書評とか

 かつてエルヴィン・パノフスキーの名を教えてくれたのは英文学科にいた友で、博士前期課程2回生のころのことだ。
 学部卒業時、すでに「絵を読む」ことを研究テーマとして掲げてはいたものの、理論的な知識は皆無で、指導教授からのアドヴァイスだけを頼りに手探りで前に進む毎日を過ごしていた。当然、イコノグラフィー(図像学)とイコノロジー(図像解釈学)の相違について解説されてもなかなか咀嚼できずにいた。
 あるとき、前述の友に「パノフスキーを読むといい」とアドヴァイスをうける。当時は文庫のように手軽に読めるものが出版されておらず、分厚い専門書を借りて読んだ。用語のレベルで躓き、とても読みづらかったと記憶している。その後、無理に無理を重ねてエルンスト・ゴンブリッジやケネス・クラークなどを読むうちに、おおよその枠が見えてきたような気がした(あくまでも「気がした」だけなのだが…)。

『ヴィーナスの誕生』視覚文化への招待 (理想の教室)

『ヴィーナスの誕生』視覚文化への招待 (理想の教室)

 もしも当時、このような概説書があったならばもう少し理解が進んでいたのではないだろうか。専門的な用語についての補足が必要な部分はあるものの、そう思わせるほどに本著はよくまとめられている。

こうした(見たまま、観察したままの)記述の段階をと、作品解釈の大前提としてとらえ、それを第一段階の「自然的内容」と呼びました。パノフスキーによれば絵の解釈は、このような初歩的な段階を越えて、さらに次の二つの段階へと深められ、高められなければなりません。つまり、まずは絵に描かれている物語や寓意の内容にかかわる第二段階、この美術史家が「慣習的内容」と呼ぶものです。いいかえるなら、神話や宗教的な主題の物語や登場人物たちに対応する段階ということです。そして最終的には、「本質的内容」と呼ばれるものに到達することになります。この段階は、絵のなかに込められた精神的、観念的な意味を探り当てようとするもので、その源泉は、主に同時代の哲学的・文学的なテクストに求められることになります。

 読者論的、テクスト論的発想に親しんでいたりすれば、なるほど、と思わせられるところが多い。ただし、こうも付け加えている。
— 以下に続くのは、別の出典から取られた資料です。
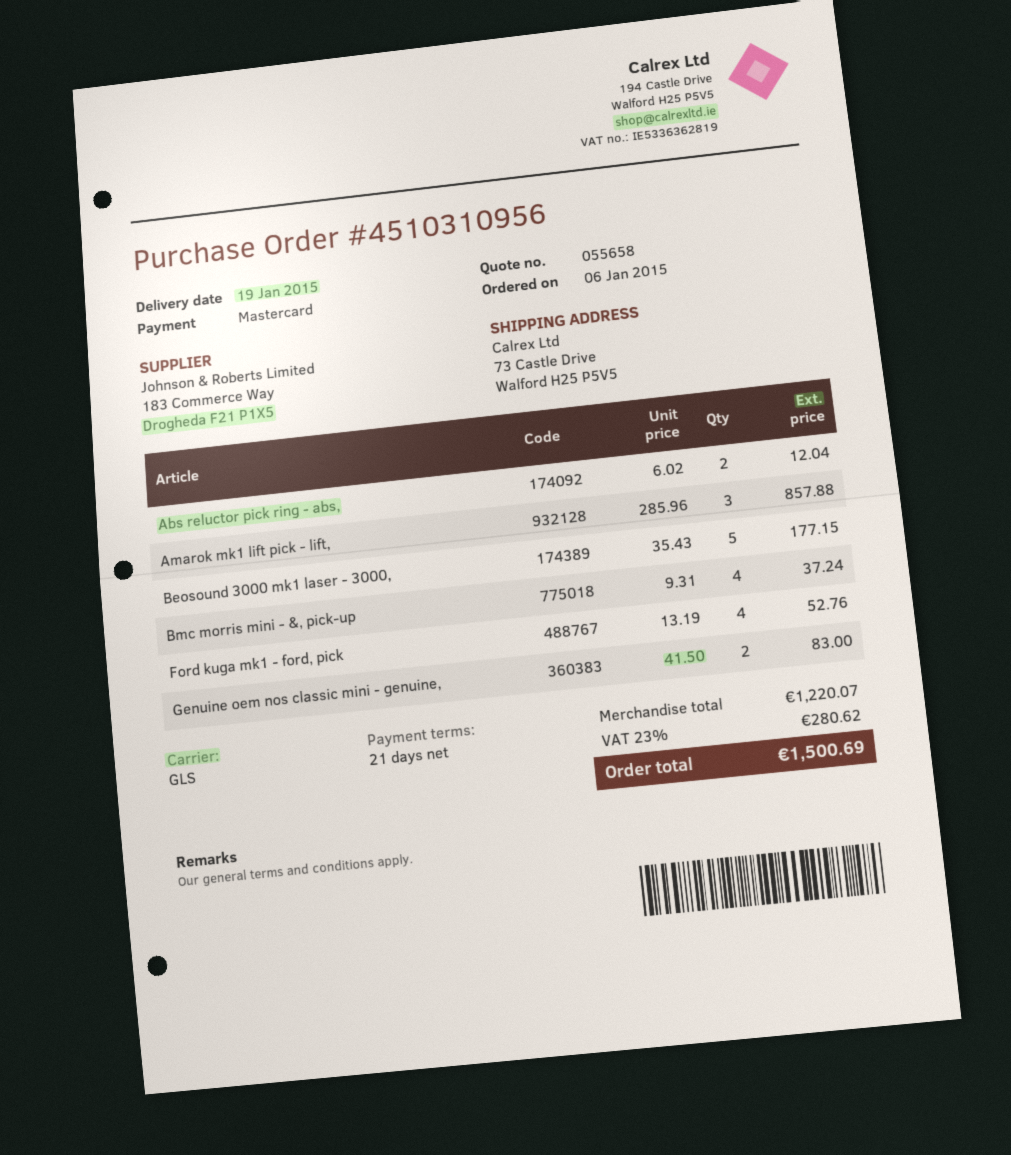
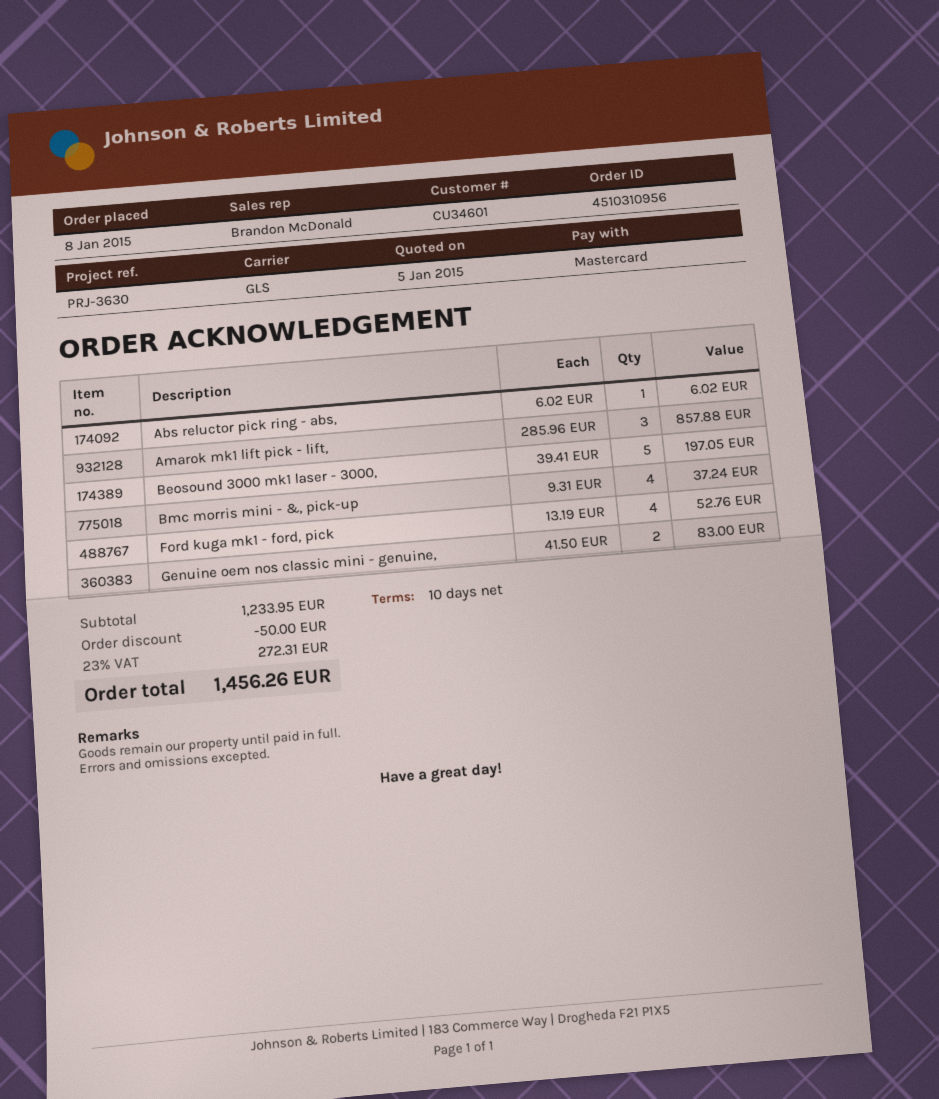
order date: 2015-01-06 -> 2015-01-08
payment terms: 21 days -> 10 days
Abs reluctor pick ring - abs,: 2 x 6.02 = 12.04 -> 1 x 6.02 = 6.02
Beosound 3000 mk1 laser - 3000,: 5 x 35.43 = 177.15 -> 5 x 39.41 = 197.05
subtotal: 1220.07 -> 1233.95
discount: none -> 50.00
tax: 23% = 280.62 -> 23% = 272.31
total: 1500.69 -> 1456.26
つまり、目に見えるものは目に見えないものより、物質は精神より、イメージは概念より、表層は深層よりずっと劣るもので、前者(可視的なもの=物質=イメージ=表層)は、後者(不可視なもの=精神=概念=深層)へと高められ置き換えられてこそ、真に意義あるものとなるという大前提が、暗黙のうちで「イコノロジー」という方法を支えているのです。

 イコノロジーの依拠するネオプラトニズムが、超越的なもの、超感覚的なものに優位性を見いだすかぎり、作品に込められたメッセージを読み落とすことがあるのではないか、と注意をうながす。そのうえで、著者は「民衆的な祝祭文化とのつながりを前景化」させる広がりをもつアビ・ヴァールブルクにイコノロジーの可能性を託す。絵画を同時代的コンテクストのなかに戻してとらえなおそうということなのだろう。

 こうしたイコノロジーへの批判的姿勢は、得てして、読者論的、テクスト論的なものを攻撃する作家論的身振りに似ているようにみえなくもない。やや的はずれなのかもしれないが、このような類似性をみることができるようになっただけでも、パノフスキーに初めて出会ったころから少しは進歩したのだろう(か?)。